Diskussion: Die Partizipation von Stakeholdern bei der Mitgestaltung von Forschungsprojekten erfordert sowohl von Forschenden wie auch von Stakeholdern eine Einigung im Projektzweck. Auch bezüglich des Umgangs mit sensiblen Informationen sowie das Bewusstsein über den Impact und Folgen der Projektergebnisse soll Konsens bestehen. Kompatibilität der Werte und Einstellung bezüglich der Bereitschaft zur Kommunikation sind weitere Voraussetzungen. In gesundheitspolitischen und vom öffentlichen Interesse geprägten Projekten ist die frühzeitige Beteiligung betroffener Akteure von Vorteil. Es stellt sich die Frage, ob in der Versorgungs- und Gesundheitsforschung generell wissenschaftliche Forschungsprozesse und Praxis stärker verzahnt werden sollten, damit ein erfolgreicher Transfer der Erkenntnisse in das Gesundheitssystem gelingen kann.

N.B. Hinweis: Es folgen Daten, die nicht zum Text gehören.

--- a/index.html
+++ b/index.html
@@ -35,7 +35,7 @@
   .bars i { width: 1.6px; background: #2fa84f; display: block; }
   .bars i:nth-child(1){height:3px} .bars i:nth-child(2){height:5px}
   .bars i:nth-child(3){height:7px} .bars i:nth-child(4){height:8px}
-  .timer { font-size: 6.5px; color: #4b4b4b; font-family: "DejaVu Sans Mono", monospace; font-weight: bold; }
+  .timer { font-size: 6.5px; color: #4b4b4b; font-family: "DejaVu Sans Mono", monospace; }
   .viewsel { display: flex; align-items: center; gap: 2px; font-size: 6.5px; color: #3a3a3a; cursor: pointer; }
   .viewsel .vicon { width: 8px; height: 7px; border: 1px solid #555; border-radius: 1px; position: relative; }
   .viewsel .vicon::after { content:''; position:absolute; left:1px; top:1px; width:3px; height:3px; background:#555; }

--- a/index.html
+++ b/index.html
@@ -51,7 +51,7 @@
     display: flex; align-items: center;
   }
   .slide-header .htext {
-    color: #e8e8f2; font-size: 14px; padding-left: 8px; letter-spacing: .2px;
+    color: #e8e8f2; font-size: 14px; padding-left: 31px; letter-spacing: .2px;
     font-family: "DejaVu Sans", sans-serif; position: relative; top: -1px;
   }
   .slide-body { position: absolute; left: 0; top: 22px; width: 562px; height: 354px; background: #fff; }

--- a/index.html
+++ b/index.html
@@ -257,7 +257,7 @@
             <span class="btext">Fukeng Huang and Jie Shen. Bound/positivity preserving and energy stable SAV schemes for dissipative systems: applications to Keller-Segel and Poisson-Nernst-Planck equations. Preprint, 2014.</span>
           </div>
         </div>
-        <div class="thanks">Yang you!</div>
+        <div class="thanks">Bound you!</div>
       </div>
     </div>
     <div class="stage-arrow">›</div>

Praktische Implikation: Die frühzeitige und aktive Reflexion über interne Prozesse bei Forschungsvorhaben mit partizipativem Ansatz ermöglicht Formen der Partizipation durch Akteure und Betroffene zu identifizieren und darauf zu reagieren. Dieses wird als eine projektbegleitende Reflexion, als interne Evaluation bzw. Prozessauditing verstanden. Die Rolle und Einflussnahmen von Betroffenen und Beteiligten sollte vor allem bei gesundheitspolitischen Forschungsprojekten von vornherein mitbedacht oder aktiv gefördert werden.